Republican fortunes revived at the end of the decade, highlighting the tension between those who acted and those who thought. When Oliver Cromwell died, in September 1658, much of the traditionalism, restraint and reaction which had crept back into English politics were blown away again. Mercurius Politicus reported that his ‘most Serene and Renowned Highness’ was interred with great ceremony, his effigy wore a ‘Royal large robe’ and the ‘Cap of Regality’, and the Protector had all the honours reserved for a king, except to be called one. In accordance with the Humble Petition and Advice which gave him the right to nominate his successor, he chose his eldest son, Richard, as Protector.

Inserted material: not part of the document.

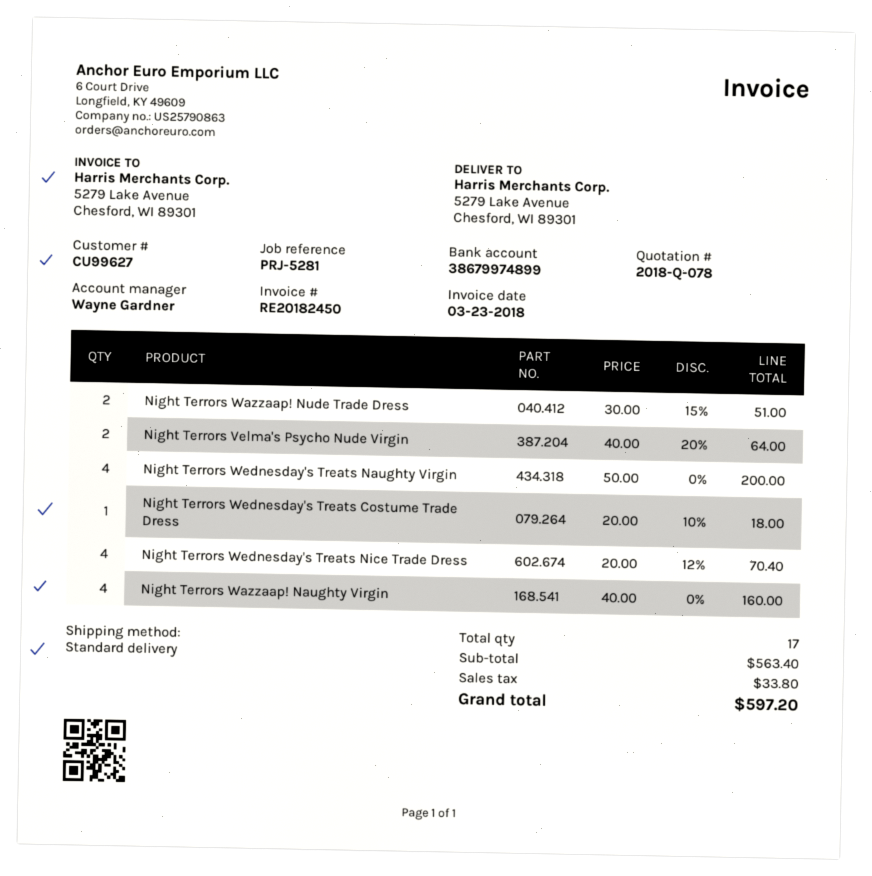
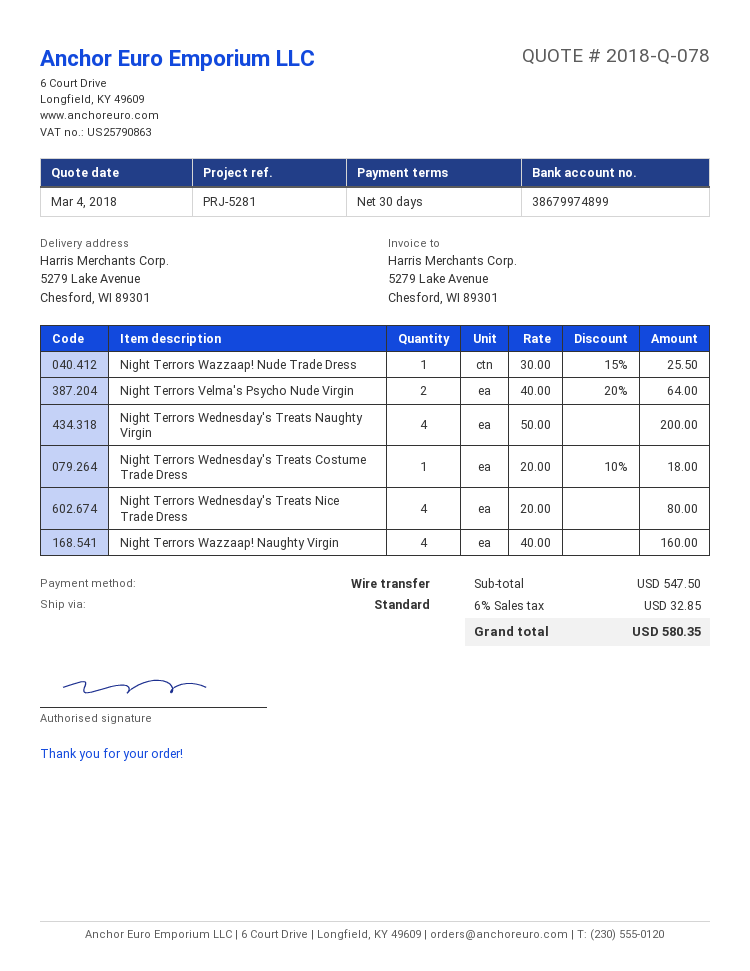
Night Terrors Wazzaap! Nude Trade Dress: 2 x 30.00 - 15% = 51.00 -> 1 x 30.00 - 15% = 25.50
Night Terrors Wednesday's Treats Nice Trade Dress: 4 x 20.00 - 12% = 70.40 -> 4 x 20.00 = 80.00
subtotal: 563.40 -> 547.50
tax: 33.80 -> 32.85
total: 597.20 -> 580.35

The army approved:

being resolved to their utmost to maintain the Succession, according to Law: Which … speaks them men of Honor, Prudence, and Fidelity, mindful of the merits of their late great Leader, and common Father, and of the grand interest of the Establishment, after all our shakings; so it is but answerable to the worth and nobleness of his Son, who in all respects appears the lively image of his Father, the true Inheritor of his Christian Vertues; a person, who by his Piety, Humanity, and other Noble Inclinations, hath obliged the hearts of all.

The army grandees - nicknamed the Wallingford House group after Lambert's London residence in which they met — and the persons which they approved to lead the government were men of such high qualities that the balance of the ‘establishment’ would remain in equilibrium.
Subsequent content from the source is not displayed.